▶ **ABOUT THIS EXERCISE**:
This exercise calls for retyping every line below exactly, with the images omitted.
**** RECORDS SUPPLIED
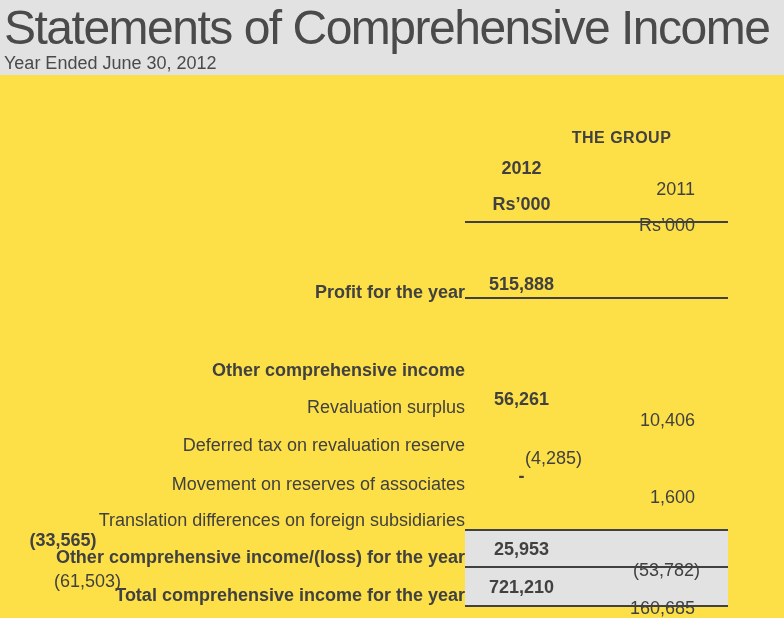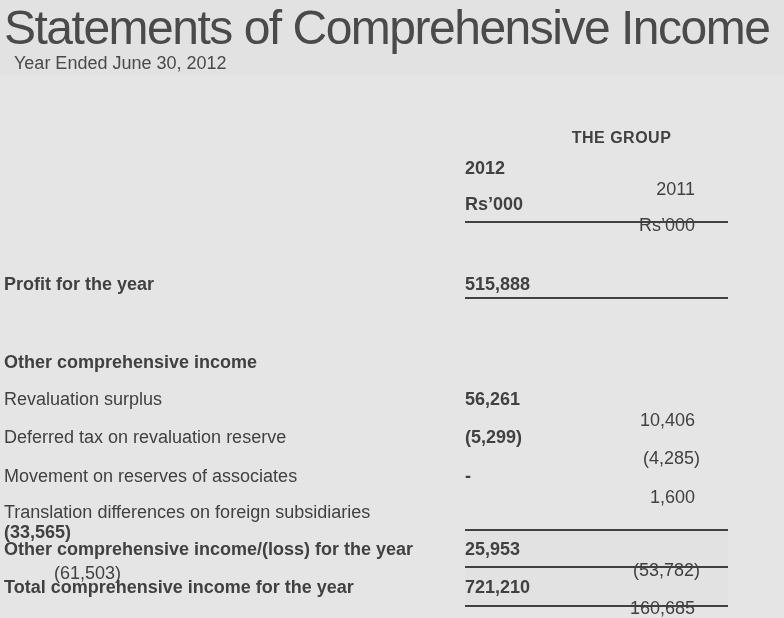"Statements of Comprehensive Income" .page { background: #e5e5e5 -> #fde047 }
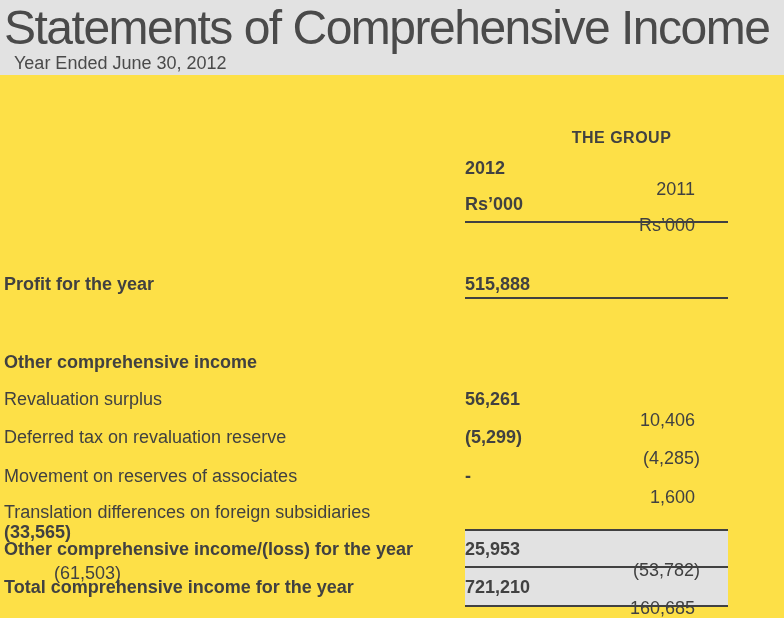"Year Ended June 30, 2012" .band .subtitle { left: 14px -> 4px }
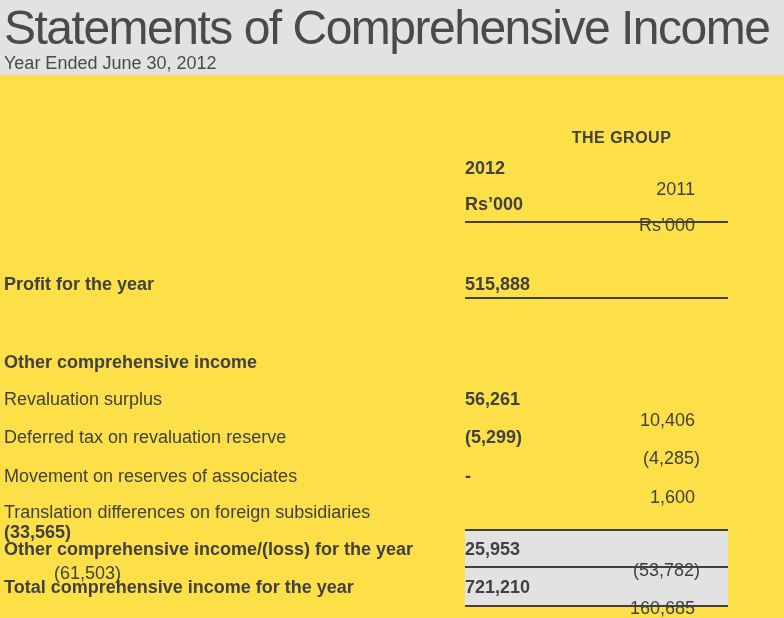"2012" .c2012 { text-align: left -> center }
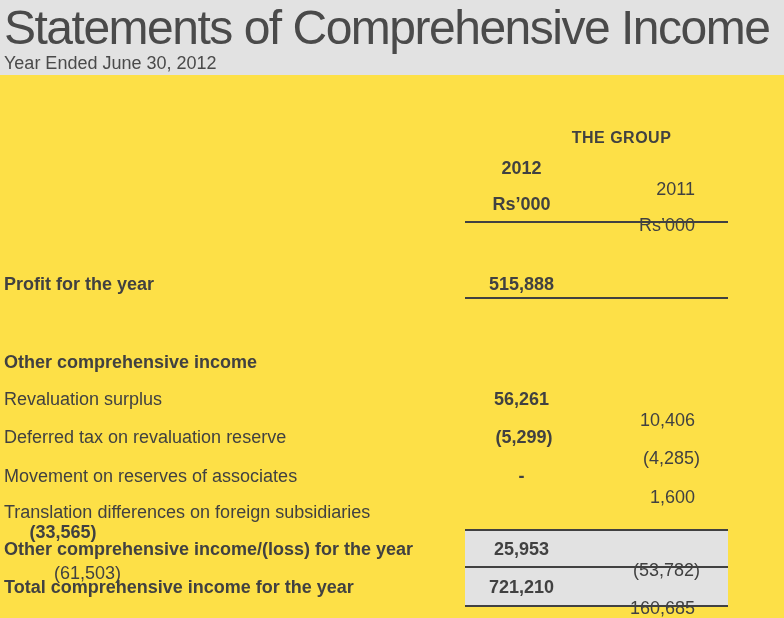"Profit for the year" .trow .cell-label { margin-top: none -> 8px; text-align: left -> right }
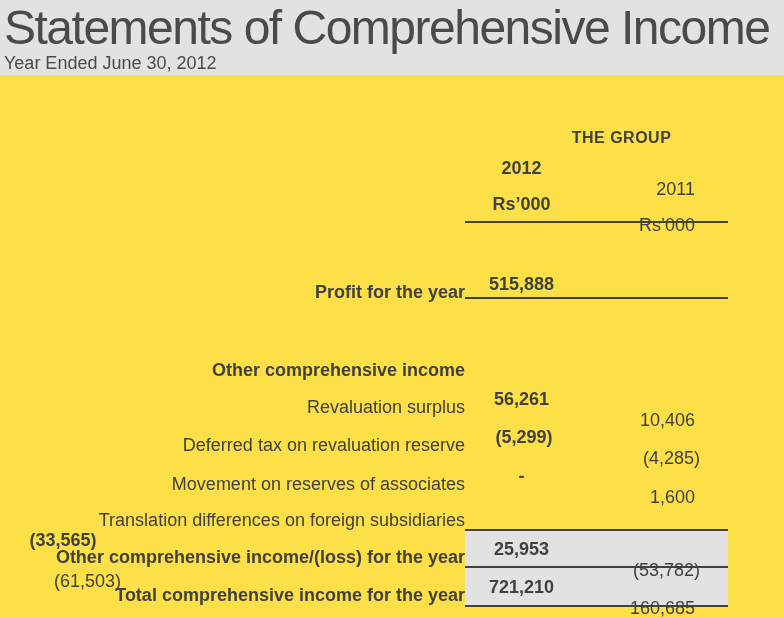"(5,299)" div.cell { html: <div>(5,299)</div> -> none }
********
▶ **EXERCISE RESPONSE**:
"Statements of Comprehensive Income" .page { background: #e5e5e5 -> #fde047 }
"Year Ended June 30, 2012" .band .subtitle { left: 14px -> 4px }
"2012" .c2012 { text-align: left -> center }
"Profit for the year" .trow .cell-label { margin-top: none -> 8px; text-align: left -> right }
"(5,299)" div.cell { html: <div>(5,299)</div> -> none }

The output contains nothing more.